Geology and mineralization of the Yangla polymetallic orefield in northwestern Yunnan, SW China: Age, petrogenesis and rare-metal metallogenic implications of aplite dykes

Aplite dykes commonly represent more evolved magma and are closely associated with rare metal mineralization. However, the multiphase magmatism and rare metal mineralization of aplite dykes in the Yangla orefield have not been well-constrained. Here, we present new data on the Linong aplite dykes and the associated Jiangbian granodiorite in the Yangla orefield, including data of zircon U-Pb age and Hf isotopes, and lithogeochemistry and Pb-Sr-Nd isotopes, in order to elucidate their emplacement age, petrogenesis, and rare metal mineralization potential. The three aplite dykes studied were emplaced at 214.3 ± 5.1 Ma, 209.2 ± 5.2 Ma, and 205.5 ± 3.4 Ma. These Late Triassic aplite dykes have high SiO₂ (75.81–76.94 wt%) and K₂O (avg. 5.60 wt%) and are peralkaline–metaluminous (A/CNK = 0.86–0.93).
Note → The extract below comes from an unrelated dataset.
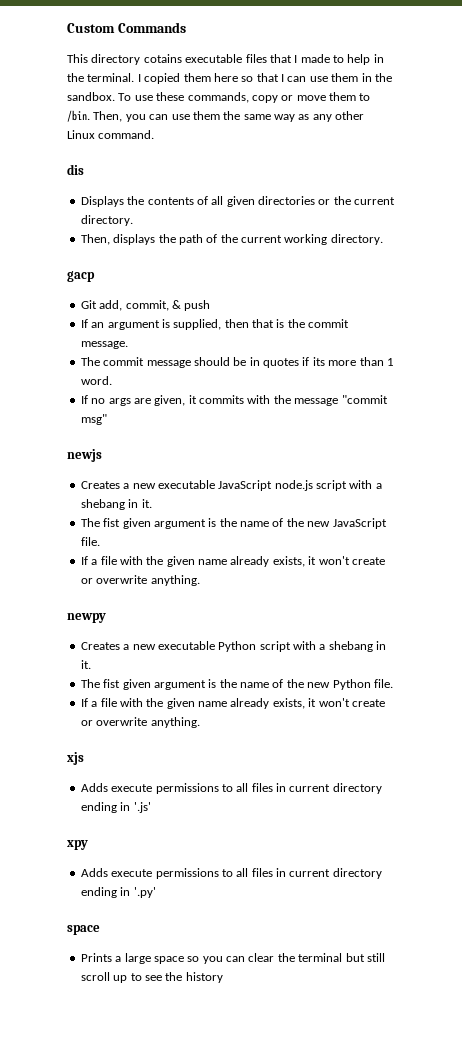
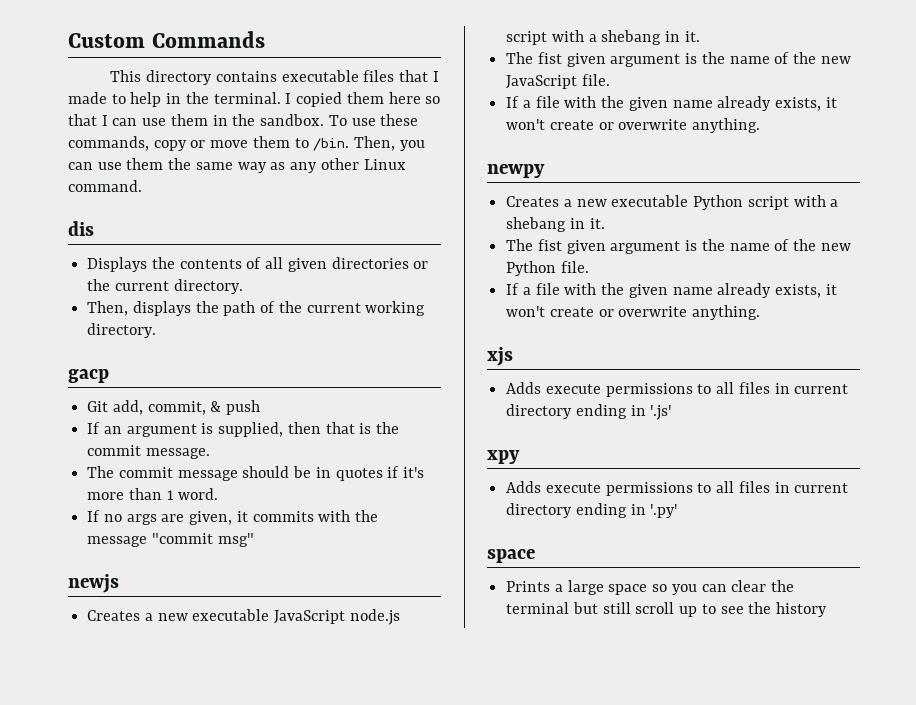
- This directory cotains executable files that I made to help in the terminal.
+ This directory contains executable files that I made to help in the terminal.
- The commit message should be in quotes if its more than 1 word.
+ The commit message should be in quotes if it's more than 1 word.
They have high whole-rock (⁸⁷Sr/⁸⁶Sr)_i (0.6947–0.7094), ε_Nd(t) (−6.26 to − 5.77), (²⁰⁶Pb/²⁰⁴Pb)_t = 18.365–18.804, (²⁰⁷Pb/²⁰⁴Pb)_t = 15.688–15.715, (²⁰⁸Pb/²⁰⁴Pb)_t = 38.436–38.681, and zircon ε_Hf(t) =  − 8.10 to + 1.62. The Triassic (208–228 Ma) Jiangbian granodiorite is high-K calc-alkaline, metaluminous/weakly peraluminous (A/CNK = 0.52–1.19) with high Al₂O₃ (12.49–16.74 wt%). They have high (⁸⁷Sr/⁸⁶Sr)_i (0.7075–0.7102), whole-rock ε_Nd(t) (−6.12 to − 5.88), (²⁰⁶Pb/²⁰⁴Pb)_t = 18.155–18.384, (²⁰⁷Pb/²⁰⁴Pb)_t = 15.665–15.698, (²⁰⁸Pb/²⁰⁴Pb)_t = 38.579–38.719, and zircon ε_Hf(t) =  − 4.20 to + 2.40. These geochemical features imply that both the aplite dykes and granodiorite have their primary magma derived from partial melting of the Proterozoic basement, with minor mantle input. The aplite samples have an average estimated crystallization temperature of 712 ℃, and relatively low magmatic oxygen fugacity ([log(fo₂)] = − 21.98 to – 5.48, avg. = –17.05), which are slightly higher than that of most Triassic granitoids in the Yangla orefield. The result shows that the crystallization temperature and oxygen fugacity gradually increase, while the ¹⁷⁶Hf/¹⁷⁷Hf and ε_Hf(t) gradually decrease. Our new and published geochemical data from the Yangla granitoids reveal that the aplite dykes and granodiorite were formed in a post-collisional setting. Whole-rock Nb/Ta, Zr/Hf, Rb/Sr, Ba/Rb, and zircon REE features of the aplite dykes highly mimic those of typical Sn-W related granites, suggesting certain Sn-W rare metals mineralization potential in the Yangla orefield.